Exercise aim: Go through the listing and copy each line with the string "городов".

Provided records:
--- START ---
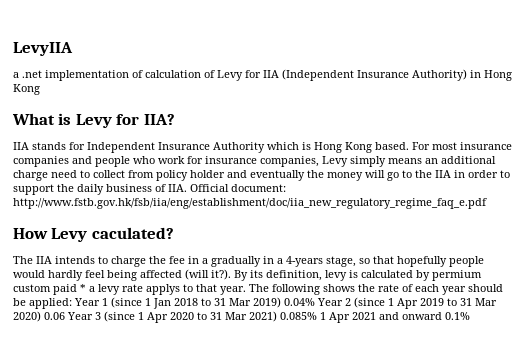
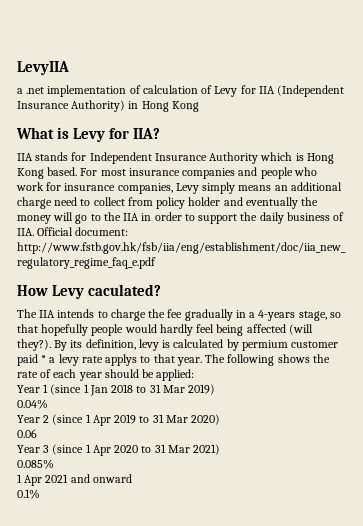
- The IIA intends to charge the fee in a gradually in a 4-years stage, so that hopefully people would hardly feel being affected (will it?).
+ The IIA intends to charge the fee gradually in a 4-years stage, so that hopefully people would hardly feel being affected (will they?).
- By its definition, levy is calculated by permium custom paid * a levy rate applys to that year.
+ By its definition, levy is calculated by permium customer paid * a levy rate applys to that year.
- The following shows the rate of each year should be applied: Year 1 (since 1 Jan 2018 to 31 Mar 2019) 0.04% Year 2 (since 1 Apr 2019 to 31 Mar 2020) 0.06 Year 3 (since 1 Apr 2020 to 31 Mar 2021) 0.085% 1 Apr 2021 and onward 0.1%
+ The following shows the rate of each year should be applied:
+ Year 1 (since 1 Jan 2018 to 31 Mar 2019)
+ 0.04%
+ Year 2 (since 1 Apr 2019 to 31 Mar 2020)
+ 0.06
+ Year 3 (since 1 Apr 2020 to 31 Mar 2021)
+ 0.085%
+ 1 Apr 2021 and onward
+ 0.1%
--- END ---
--- START ---
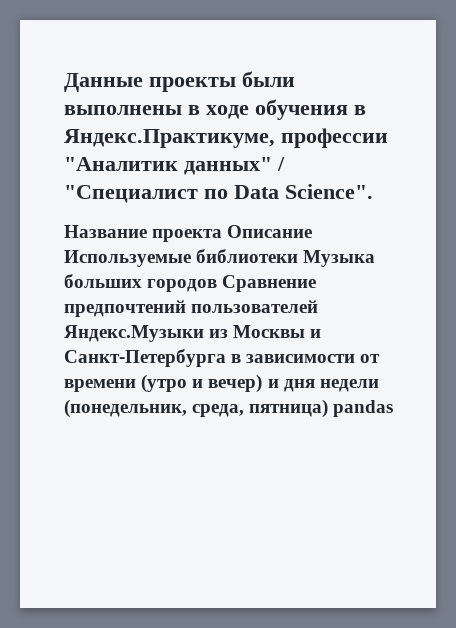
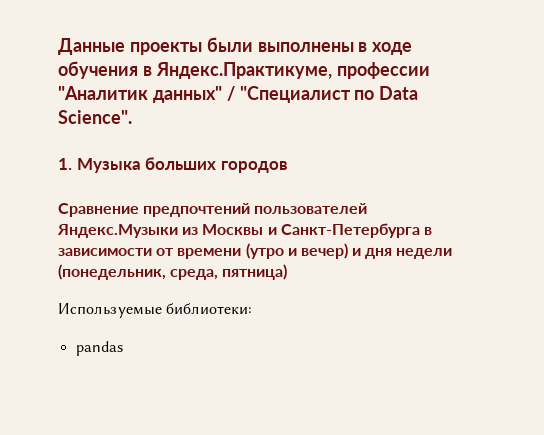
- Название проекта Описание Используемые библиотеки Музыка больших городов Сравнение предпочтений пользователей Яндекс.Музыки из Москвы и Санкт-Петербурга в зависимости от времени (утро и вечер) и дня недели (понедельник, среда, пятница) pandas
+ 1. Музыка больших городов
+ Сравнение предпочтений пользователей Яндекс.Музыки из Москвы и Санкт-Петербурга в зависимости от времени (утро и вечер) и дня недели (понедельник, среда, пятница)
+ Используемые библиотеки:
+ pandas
--- END ---
--- START ---
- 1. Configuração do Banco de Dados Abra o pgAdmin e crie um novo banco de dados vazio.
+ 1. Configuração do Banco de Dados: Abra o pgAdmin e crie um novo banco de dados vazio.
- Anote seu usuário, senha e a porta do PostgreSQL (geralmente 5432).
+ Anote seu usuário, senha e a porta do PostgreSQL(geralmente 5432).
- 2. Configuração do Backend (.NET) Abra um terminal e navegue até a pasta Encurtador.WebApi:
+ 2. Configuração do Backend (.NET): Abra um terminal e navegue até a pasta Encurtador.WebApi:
--- END ---
Output of the exercise:
- Название проекта Описание Используемые библиотеки Музыка больших городов Сравнение предпочтений пользователей Яндекс.Музыки из Москвы и Санкт-Петербурга в зависимости от времени (утро и вечер) и дня недели (понедельник, среда, пятница) pandas
+ 1. Музыка больших городов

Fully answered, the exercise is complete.